Warum trauen sich viele Zeitungen schon nicht mehr, bestimmte Karikaturen abzudrucken, egal ob sie von Mohammed handeln, oder nur von Muslimen im allgemeinen? Hat die geschärfte Schere im Kopf schon so stark von uns Besitz ergriffen, dass z.B. in meiner östlichen Nachbarstadt Hanau, eine für das Frühjahr fest geplante Karikaturenausstellung abgesagt wurde, nur weil man eventuellen Ärger mit irgendwelchen davon sich „betroffenen fühlen Könnenden“ fürchtete? ( die Ausstellung fand dann übrigens nach vielem Hick-Hack doch noch statt – unter großem Polizeischutz. Und natürlich ist gar nichts passiert! ) Ist es jetzt schon so weit? Und warum nutzen unsere lieben Politiker in Land und Bund wieder die allgemeine, diffuse Terrorangst, die sie aber gleichzeitig munter selbst mit schüren, um sehr flott an den Stellschrauben eines Zurückfahrens unserer Grundrechte zu drehen. Stichworte wären hier die Vorratsdatenspeicherung, der gläserner Bürger, immer noch mehr Kameras im öffentlichen Raum, die Armee auf die Straßen, wie in Belgien geschehen (ein Journalist dort meinte, wir seien doch nicht Kabul) usw. usf.

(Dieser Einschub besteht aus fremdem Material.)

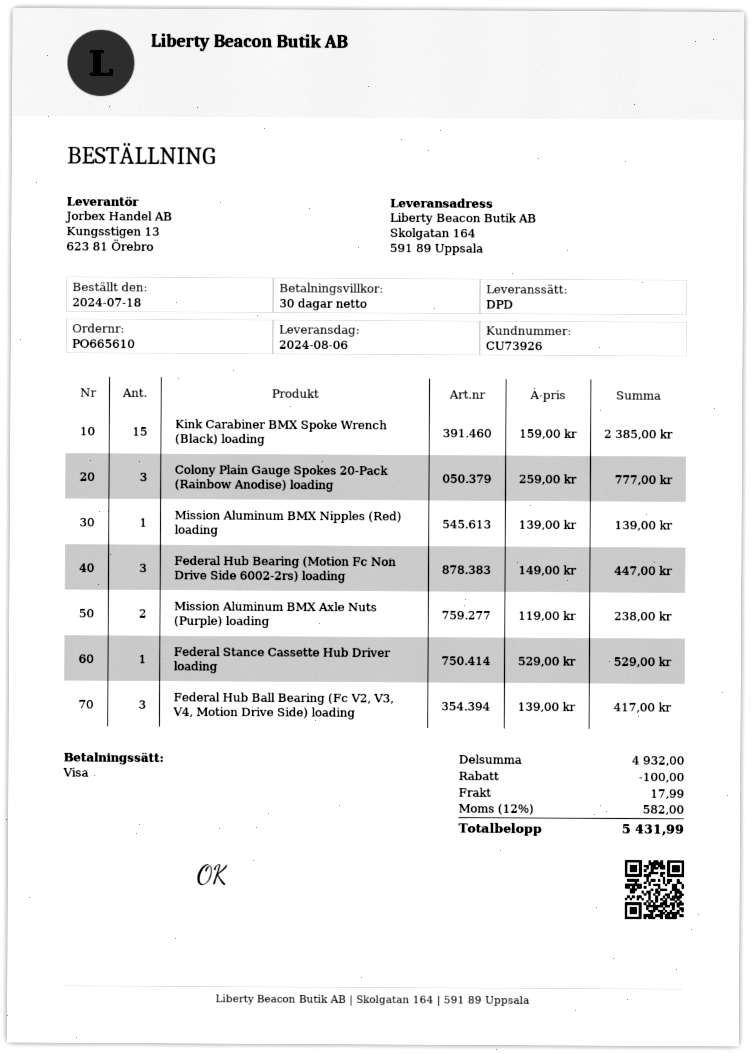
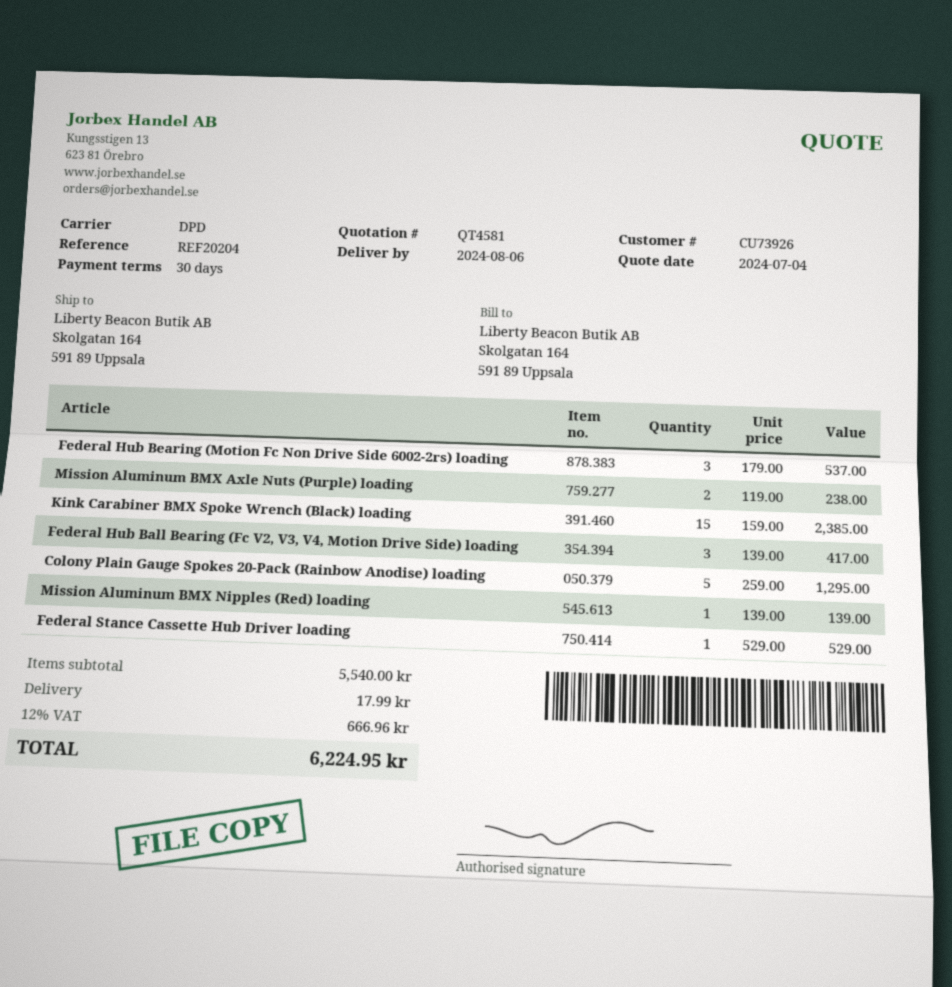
Colony Plain Gauge Spokes 20-Pack (Rainbow Anodise) loading: 3 x 259.00 = 777.00 -> 5 x 259.00 = 1295.00
Federal Hub Bearing (Motion Fc Non Drive Side 6002-2rs) loading: 3 x 149.00 = 447.00 -> 3 x 179.00 = 537.00
subtotal: 4932.00 -> 5540.00
discount: 100.00 -> none
tax: 12% = 582.00 -> 12% = 666.96
total: 5431.99 -> 6224.95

All das wird ja im Falle des Falles überhaupt nichts nützen, weil der nächste Anschlag mit hoher Wahrscheinlichkeit irgenwo anders, auf andere Weise, mit anderen Mitteln und neuen Opfern stattfinden wird. Und das Geschrei wird wieder groß! Aber unsere schönen Grundrechte sind dann futsch – so oder so – und die Gesellschaft wird nicht mehr die Selbe sein. Wollen wir das wirklich??? Wehret den Anfängen!